Mark takes issue—as did
Well, Bub, I’ve been slogging it our right there beside you, and if I’ve had some better students here and there, I’ve had my share of chowderheads as well. You know what? They keep me honest. So do my relatives, most of whom have little time for “difficult” art. (I suspect we all have some of those.) Yet both sets of patience-teachers have plenty of time for a lot of other things—baseball fandom, actual politics (not the vicarious sort you do by writing poems), working with addicted homeless folks—that I can’t seem to fit into my own busy schedule. Poetry confronts readers with their ignorance more quickly, more directly, than other genres, and let's face it--no one likes to feel ignorant. That's often what the charge "it's elitist" means.

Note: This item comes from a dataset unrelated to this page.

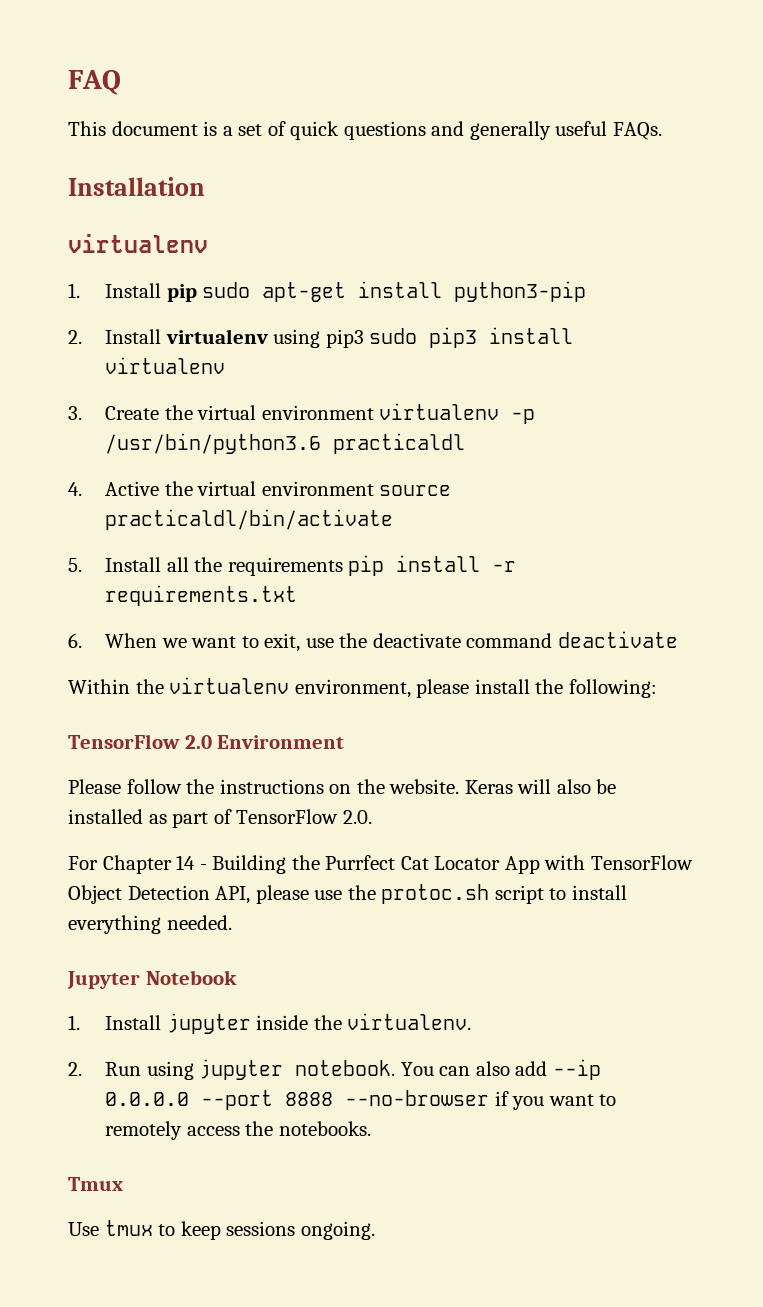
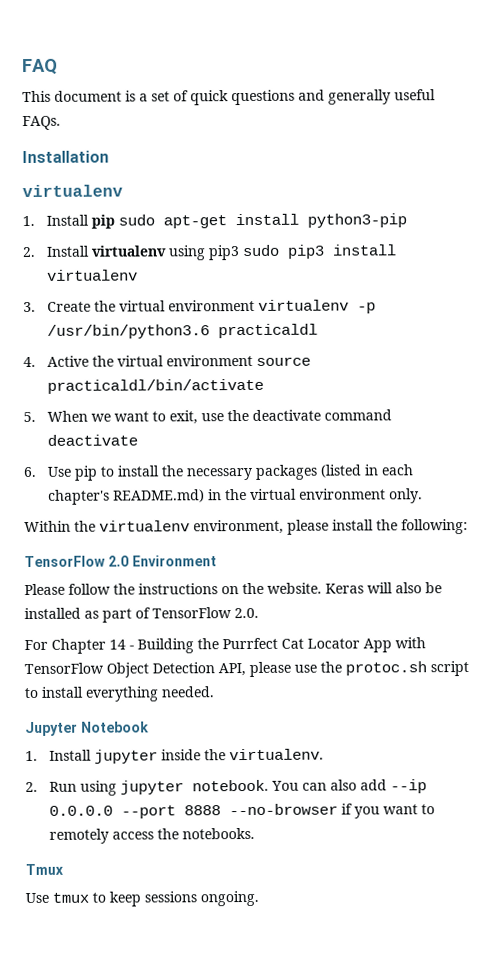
[105,555,517,576] [105,585,298,606] [68,633,82,648] Install all the requirements pip install -r requirements.txt // 6. -> (36, 417) none
(678, 639) none -> [23,464,414,481] [48,488,424,505] // 6. Use pip to install the necessary packages (listed in each chapter's README.md) in the virtual environment only.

So what do we do, as teachers? Sniff at them? Chide their laziness? Make fun of them behind their backs? All three, of course, from time to time. But surely our first task is to sort out, for them, the difference between poems that simply have more complex syntax and diction than they're used to--say, 90% of what they'll read---and poems that really ARE "elitist," in that they really WANT to address a coterie, a coven, an in-crowd, a "fit audience though few," which our students, whatever their social class, are invited, just by being there, to join.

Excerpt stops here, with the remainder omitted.